Ahmad Vahidi has been directly implicated in the bombing of an Israeli community center in Buenos Aires, Argentina, which killed 85 people in 1994. It is only one of many violent incidents in which he played a role as commander of the IRGC’s foreign special operations division, the Quds Force, around that time. And with so many other IRGC officers represented in Raisi’s cabinet, a number of them have been implicated in the same acts.

This would be a giant red flag for the international community under any circumstances. It is an even greater cause for alarm at the present historical moment when the Iranian regime is facing mounting threats from both at home and abroad and is poised to lash out in the most desperate fashion to counter those threats.

Already, Tehran has conducted its worst single crackdown on dissent in recent years, having killed 1,500 peaceful protesters and arrested thousands of others in the midst of a nationwide uprising in late 2019, when Ebrahim Raisi was head of the judiciary. And in response to a previous uprising at the beginning of 2018, the regime orchestrated a bomb plot targeting the Iranian Resistance’s, the National Council of Resistance of Iran (NCRI), gathering outside of Paris.

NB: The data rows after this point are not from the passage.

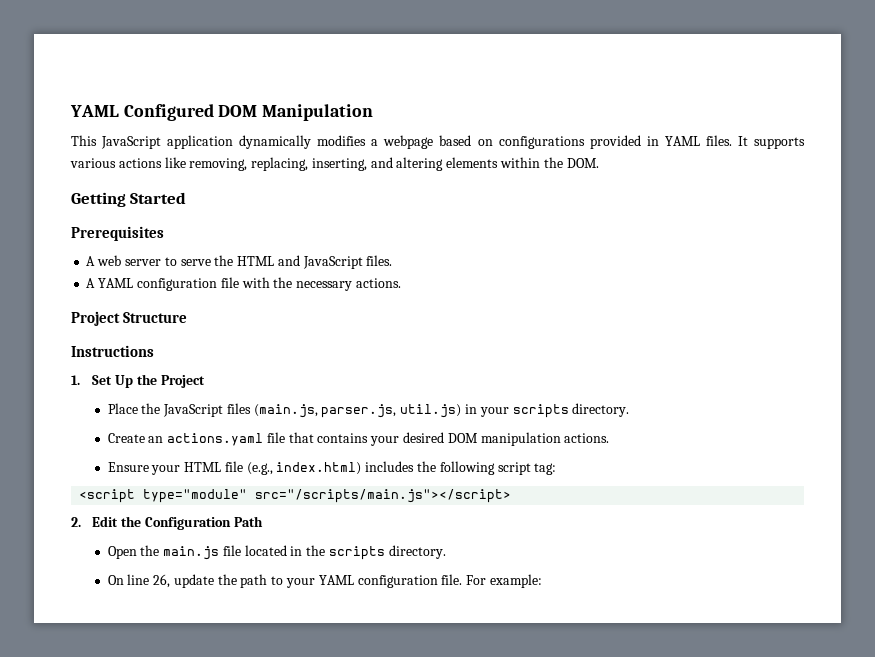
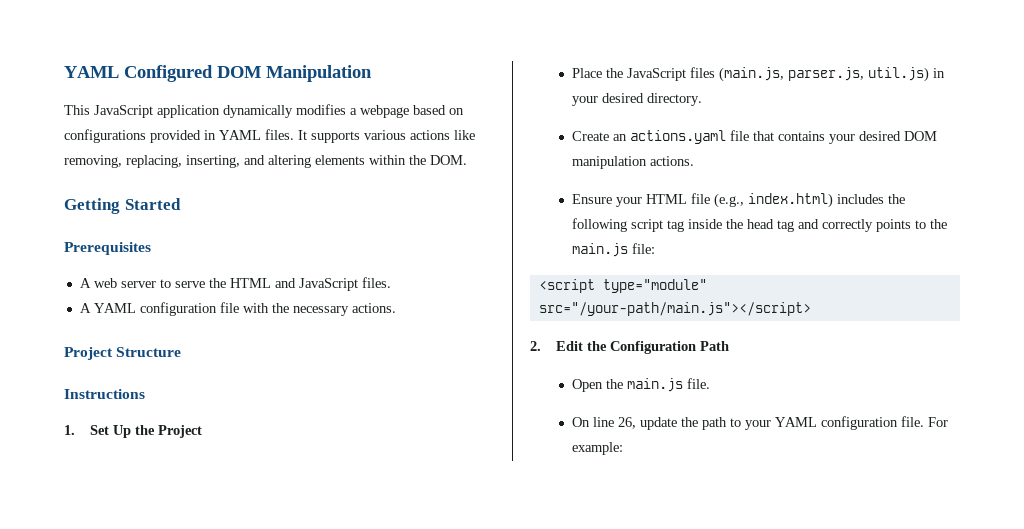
- Place the JavaScript files (main.js, parser.js, util.js) in your scripts directory.
+ Place the JavaScript files (main.js, parser.js, util.js) in your desired directory.
- Ensure your HTML file (e.g., index.html) includes the following script tag:
+ Ensure your HTML file (e.g., index.html) includes the following script tag inside the head tag and correctly points to the main.js file:
- <script type="module" src="/scripts/main.js"></script>
+ <script type="module" src="/your-path/main.js"></script>
- Open the main.js file located in the scripts directory.
+ Open the main.js file.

The 2018 terror plot was thwarted and eventually led to prison terms for the regime’s diplomat-terrorist, Assadollah Assadi, and his three co-conspirators. But both the foreign and the domestic attacks on organized activist groups hearkened back to a prior era of unrestrained political violence, during which 30,000 political prisoners were killed in the space of about three months in 1988. That massacre also heavily featured Raisi’s handiwork, as he was one of four officials sitting on the Tehran “death commission” that oversaw executions in Evin and Gohardasht Prisons.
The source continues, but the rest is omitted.